» About this exercise: Please copy every line below that contains the string "consegnato".
Information supplied START
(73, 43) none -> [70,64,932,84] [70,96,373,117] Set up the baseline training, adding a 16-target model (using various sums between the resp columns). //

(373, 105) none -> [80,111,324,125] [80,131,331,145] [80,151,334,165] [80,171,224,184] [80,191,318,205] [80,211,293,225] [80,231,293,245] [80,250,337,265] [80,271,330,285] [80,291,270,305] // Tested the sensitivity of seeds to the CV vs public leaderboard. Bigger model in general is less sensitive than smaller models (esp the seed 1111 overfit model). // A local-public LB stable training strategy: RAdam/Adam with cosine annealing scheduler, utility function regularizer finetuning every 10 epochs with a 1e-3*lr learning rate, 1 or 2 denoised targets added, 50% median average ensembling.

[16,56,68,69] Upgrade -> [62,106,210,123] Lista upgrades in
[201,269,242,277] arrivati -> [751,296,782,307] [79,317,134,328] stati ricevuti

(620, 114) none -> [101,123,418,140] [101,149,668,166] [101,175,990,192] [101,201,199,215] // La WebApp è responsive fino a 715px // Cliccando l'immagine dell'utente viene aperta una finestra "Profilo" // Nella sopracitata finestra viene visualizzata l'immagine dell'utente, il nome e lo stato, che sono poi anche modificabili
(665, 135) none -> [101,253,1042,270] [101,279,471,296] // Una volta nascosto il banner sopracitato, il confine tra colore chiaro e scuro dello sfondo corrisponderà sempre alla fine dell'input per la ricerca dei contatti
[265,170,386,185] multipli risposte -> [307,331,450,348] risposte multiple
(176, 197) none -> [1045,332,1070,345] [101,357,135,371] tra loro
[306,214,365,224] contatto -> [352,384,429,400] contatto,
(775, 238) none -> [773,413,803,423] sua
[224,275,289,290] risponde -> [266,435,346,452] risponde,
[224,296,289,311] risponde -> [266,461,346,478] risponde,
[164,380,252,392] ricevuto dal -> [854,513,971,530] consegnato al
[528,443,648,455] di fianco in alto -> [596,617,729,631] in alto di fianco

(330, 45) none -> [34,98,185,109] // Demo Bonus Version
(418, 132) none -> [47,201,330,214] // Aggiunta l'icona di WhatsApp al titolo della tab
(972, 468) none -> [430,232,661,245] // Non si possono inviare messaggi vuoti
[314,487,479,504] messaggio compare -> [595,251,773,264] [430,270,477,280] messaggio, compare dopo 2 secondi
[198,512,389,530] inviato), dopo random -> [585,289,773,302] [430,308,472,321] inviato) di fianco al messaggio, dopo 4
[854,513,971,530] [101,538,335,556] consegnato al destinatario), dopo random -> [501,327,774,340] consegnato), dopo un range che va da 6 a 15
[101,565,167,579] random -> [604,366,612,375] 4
Information supplied END
» Response to this task:
[164,380,252,392] ricevuto dal -> [854,513,971,530] consegnato al
[854,513,971,530] [101,538,335,556] consegnato al destinatario), dopo random -> [501,327,774,340] consegnato), dopo un range che va da 6 a 15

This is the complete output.